The husky laugh from the other man follows me out the door into the cold morning. A smile graces my lips and my hands clench around my keys. I start to reach for my phone in my pocket to let Juliet know I’ll be there soon when I realize I left it in my car. With a sigh, I head around the gym building and cross through the alleyway to the back lot.

I’m so focused on getting to my car that I don’t hear the sound of footsteps at my back until it’s too late. Frowning, I turn slightly just as something hard and rounded slams into the side of my head. Staggering as the jolt of agony shoots through my skull, I slam into the opposite wall of the empty building next door, hands scraping against the stone exterior. My duffle drops to the ground. My keys slip free from my fingers and my knees hit concrete. Air whooshes out over my head, but I misjudged my opponent, and a knee slams directly into my face on my way down. My vision tilts and blood spurts from my nose.

“Fuck!” The garbled curse ricochets up the walls as a body slams on top of me.

Ignoring the pain in my head and face, I kick out, my sneaker connecting with someone’s leg. There’s the deep baritone of a male voice and then a fist comes swinging towards my face a second time. I roll away, rocks and gravel digging into the thin barrier of my t-shirt and shorts.

The sweat still on my skin makes the dirt and grime stick to me as I struggle back to my feet, swaying. Liquid drips down over my upper lip and the vile taste of rust and blood fills my mouth. When my vision clears enough for me to see my attackers, I grit my teeth. There are three of them—covered in black from head to toe, black balaclavas over their faces to hide their identities. The first dives for me, fist outstretched, but Ispin out of his reach and shove him, face first, into the wall. There’s no time to enjoy the sound of bone on brick crunching and his responding scream before the second and third rush me at once.
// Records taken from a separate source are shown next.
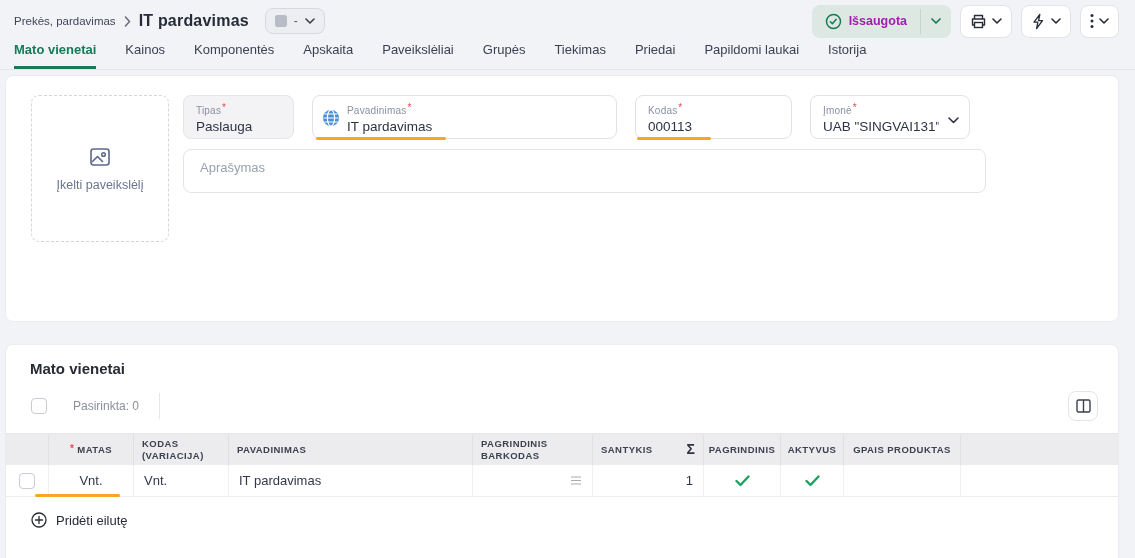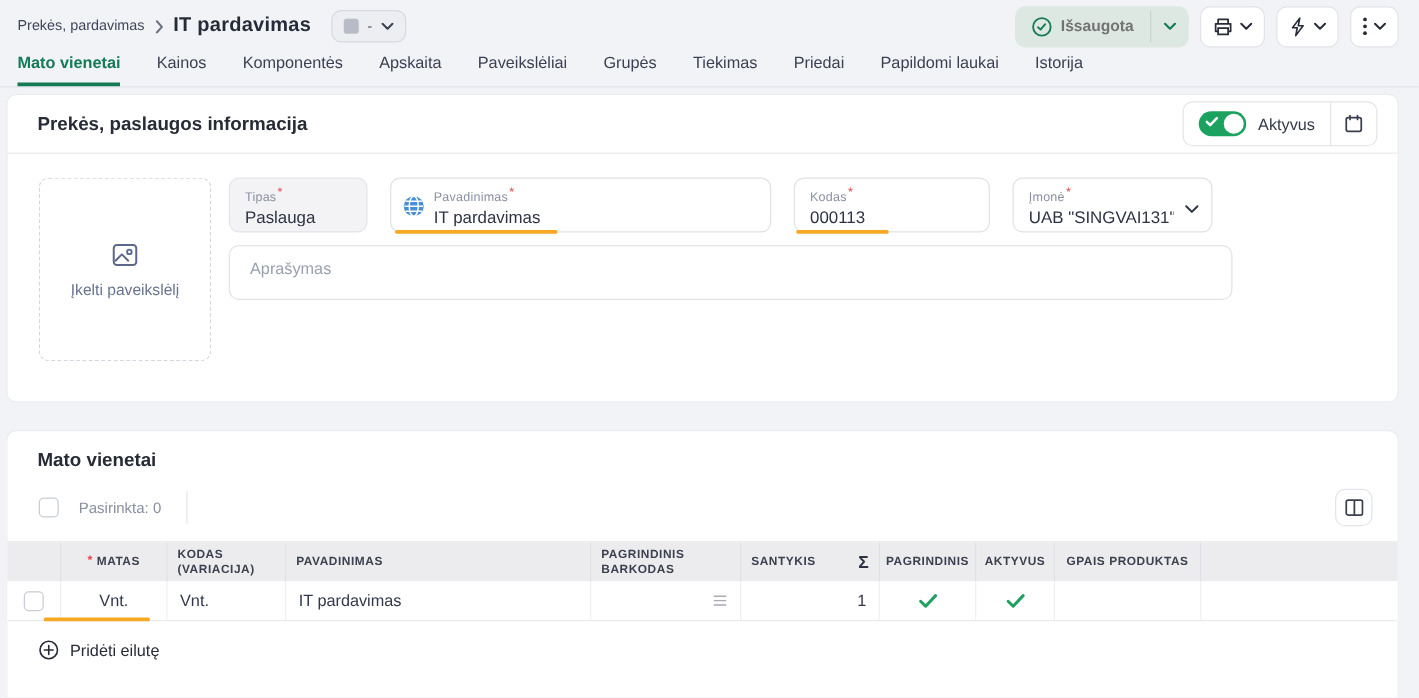--- a/index.html
+++ b/index.html
@@ -17,21 +17,21 @@
   .bc-parent { font-size:11.5px; color:#40455a; }
   .bc-sep { display:flex; align-items:center; color:#6b7080; }
   .bc-current { font-size:16px; font-weight:bold; color:#262b38; letter-spacing:.2px; }
   .variant-btn { margin-left:8px; display:flex; align-items:center; gap:7px; height:26px; padding:0 9px; background:#edeef2; border:1px solid #d6d9e0; border-radius:8px; cursor:pointer; }
   .variant-swatch { width:12px; height:12px; border-radius:2.5px; background:#b8bcc6; }
   .variant-dash { color:#565b6a; font-size:12px; line-height:1; }
 
   .top-actions { display:flex; align-items:center; gap:9px; }
   .saved-btn { display:flex; align-items:stretch; height:33px; background:#dde8e2; border-radius:8px; overflow:hidden; cursor:pointer; }
   .saved-main { display:flex; align-items:center; gap:7px; padding:0 13px; }
-  .saved-label { color:#737373; font-weight:bold; font-size:12.5px; }
+  .saved-label { color:#a21caf; font-weight:bold; font-size:12.5px; }
   .saved-divider { width:1px; background:#c3d5cb; margin:4px 0; }
   .saved-caret { display:flex; align-items:center; padding:0 10px; color:#157a56; }
   .icon-btn { display:flex; align-items:center; gap:5px; height:33px; padding:0 9px; background:#fff; border:1px solid #e1e3e9; border-radius:8px; color:#272c38; cursor:pointer; }
 
   .chev { display:inline-block; }
 
   
   .tabbar { display:flex; gap:29px; padding:2px 14px 0 14px; border-bottom:1px solid #e2e4e9; height:30px; align-items:flex-end; }
   .tab { font-size:13px; color:#3a3f52; padding-bottom:9px; border-bottom:3px solid transparent; cursor:pointer; white-space:nowrap; }
   .tab.active { color:#157a56; font-weight:bold; border-bottom-color:#157a56; }
@@ -79,21 +79,21 @@
   .desc-lang { font-size:13px; font-weight:bold; color:#2a2f3c; }
   .desc-body { height:42px; padding:10px 16px; font-size:13px; color:#9aa0ad; }
   .desc-foot { position:relative; display:flex; align-items:center; justify-content:flex-end; height:27px; border-top:1px solid #ebecef; padding-right:7px; }
   .counter-chip { background:#f1f2f5; border-radius:3px; padding:2px 6px; font-size:11px; color:#3a3f4f; }
   .resize-handle { position:absolute; right:1px; bottom:1px; }
 
   
   .units-head { padding:15px 24px 2px 24px; }
   .units-toolbar { display:flex; align-items:center; padding:12px 20px 12px 25px; }
   .cbox { width:16px; height:16px; border:1.5px solid #c9ccd6; border-radius:4px; background:#fff; cursor:pointer; flex-shrink:0; }
-  .selected-label { margin-left:16px; font-size:12px; color:#8a8fa0; }
+  .selected-label { margin-left:26px; font-size:12px; color:#8a8fa0; }
   .toolbar-div { width:1px; height:26px; background:#e6e7eb; margin-left:20px; }
   .spacer { flex:1; }
   .columns-btn { width:30px; height:30px; border:1px solid #e3e5ea; border-radius:8px; background:#fff; display:flex; align-items:center; justify-content:center; cursor:pointer; color:#3a3f4e; }
 
   .tbl { width:100%; border-top:1px solid #e7e8ec; }
   .trow { display:grid; grid-template-columns:43px 85px 95px 244px 120px 111px 77px 63px 117px 1fr; }
   .thead-row { background:#ececef; }
   .th { display:flex; align-items:center; min-height:31px; padding:3px 8px; font-size:9.5px; font-weight:bold; letter-spacing:.45px; color:#3c4150; border-right:1px solid #e0e1e6; line-height:1.25; }
   .th:last-child { border-right:none; }
   .th.center { justify-content:center; text-align:center; }
@@ -190,40 +190,20 @@
     <span class="tab">Apskaita</span>
     <span class="tab">Paveikslėliai</span>
     <span class="tab">Grupės</span>
     <span class="tab">Tiekimas</span>
     <span class="tab">Priedai</span>
     <span class="tab">Papildomi laukai</span>
     <span class="tab">Istorija</span>
   </div>
 
   <section class="card info-card">
-    <div class="card-head">
-      <span class="card-title">Prekės, paslaugos informacija</span>
-      <div class="toggle-group">
-        <span class="toggle-wrap">
-          <span class="switch">
-            <svg class="sw-check" width="11" height="9" viewBox="0 0 11 9">
-                <path d="M1.5 4.5l2.6 2.6L9.5 1.5" fill="none" stroke="#fff" stroke-width="2" stroke-linecap="round" stroke-linejoin="round"></path>
-              </svg>
-            <span class="knob"></span>
-          </span>
-          <span class="toggle-label">Aktyvus</span>
-        </span>
-        <span class="calendar-btn">
-          <svg width="16" height="16" viewBox="0 0 16 16">
-            <rect x="2" y="3" width="12" height="11" rx="1.5" fill="none" stroke="#3a3f4e" stroke-width="1.4"></rect>
-            <path d="M5 1.5v3M11 1.5v3" stroke="#3a3f4e" stroke-width="1.4" stroke-linecap="round"></path>
-          </svg>
-        </span>
-      </div>
-    </div>
 
     <div class="card-body">
       <div class="upload-box">
         <svg width="24" height="24" viewBox="0 0 24 24">
           <rect x="3" y="4" width="18" height="16" rx="2.5" fill="none" stroke="#5c688a" stroke-width="1.6"></rect>
           <circle cx="15.5" cy="9.5" r="1.8" fill="none" stroke="#5c688a" stroke-width="1.5"></circle>
           <path d="M4 17l5.5-5.5L15 17" fill="none" stroke="#5c688a" stroke-width="1.6" stroke-linejoin="round"></path>
         </svg>
         <span class="upload-label">Įkelti paveikslėlį</span>
       </div>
I take a right hook to the face as I kick out at the other’s legs. Blood. Sweat. Pain. It fills me from the inside out. I fight—punching, kicking, panting, cursing. I struggle against them until my vision blurs again, going black at the edges. Something wet oozes down the back of my head and I realize that the first hit must have been done with an actual weapon of some sort.

I’m bleeding both in the front and back. Something slices through my t-shirt, right over my abdomen, and I gasp as pain cuts through my flesh—freezing in shock. The man with the knife leans in close, pressing his lips almost against my ear as he speaks.

His voice is even and clear. “We were asked to deliver this message,” he says. “Leave the Donovan girl or else.”

The knife is ripped free and I go down hard on my knees, the bits and pieces of rock and gravel on the alleyway floor cutting through the skin of my kneecaps. A cloud of dust rises around the front of my shorts as I cup two palms over my stomach.